Yesterday, DoubleVerify announced Q3 earnings, and dropped some pretty interesting figures.
But first, the basics: the company beat expectations, with Q3 revenue growing 18% to $170 million, above the projected 17%.
Now for the interesting stuff:
- DV claims it won 70% of the RFPs it participated in for the Oracle-Moat business. Fascinating!
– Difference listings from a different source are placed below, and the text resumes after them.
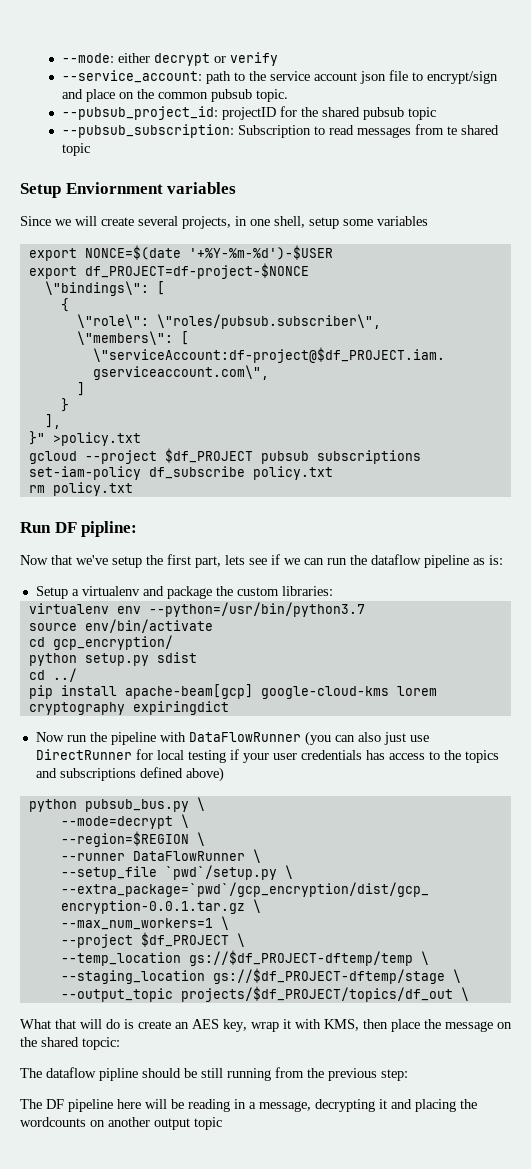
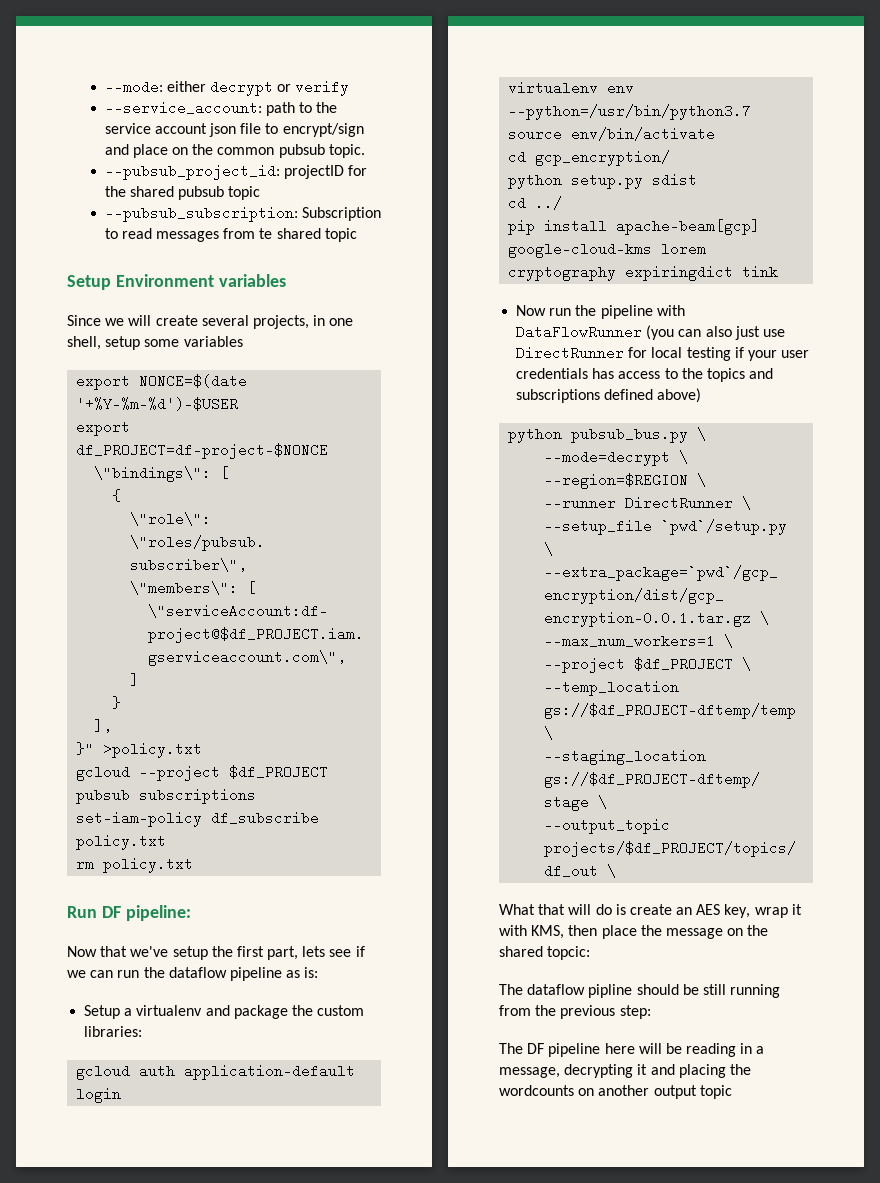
- Setup Enviornment variables
+ Setup Environment variables
- Run DF pipline:
+ Run DF pipeline:
+ gcloud auth application-default login
- pip install apache-beam[gcp] google-cloud-kms lorem cryptography expiringdict
+ pip install apache-beam[gcp] google-cloud-kms lorem cryptography expiringdict tink
- --runner DataFlowRunner \
+ --runner DirectRunner \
- Over 300 clients are now using DV’s attention-based measurement product.
- CTV measurement volume—the number of impressions measured—increased by almost 60%.
- The company’s measurement tags are now on 112 media networks (Best Buy, Instacart, etc.), up from 63 in the same quarter last year.
Why This Matters:
DV is basically claiming a win in the war for Oracle’s adtech business after Moat’s closure. While direct foes like IAS, plus startups, pursued these accounts, DV ultimately landed big brands like P&G and BlackRock, effectively saying “psych” to the doubters.
Digital Remedy’s CEO Mike Seiman predicted DV’s victory in a PMW piece months ago, citing their channel representation and resources. “The verification market is currently rife with startups and their backers all vying for a piece of the pie,” he said. “They have a vested interest in seeing Moat’s business shift downstream instead of to DV and IAS. Unfortunately for them, that won’t happen.”
DV is also benefiting from several key industry trends. Interest in attention-based measurement has surged over the past year, and as CTV grows, DV is advancing its integrations to measure these “walled garden” environments (they’re the new social media platforms, in that way). Retail media is another high-growth area, and DV’s growth kind of matches the momentum seen in Perion’s earnings announcement which we covered earlier today.
Experts React:
Here’s CEO Mark Zagorski on the earnings call discussing the company’s success with attention:
“So attention is something we’ve been talking about for years. It’s starting to slowly gain steam. We had… really a 300% year-over-year revenue jump this quarter, which I think is substantial, of very small numbers, but it’s getting there. So I think on the measurement and metric side, we’ve got probably the hottest kind of alternative performance metric right now in attention that everyone is talking about. So I think we’re good there. We’re going to continue to invest.”
Our Take:
This year has had no shortage of controversy around verification. However, DV earnings bear out that brands appreciate the technology and are continuing to invest in it. IAS will report next week — more to come!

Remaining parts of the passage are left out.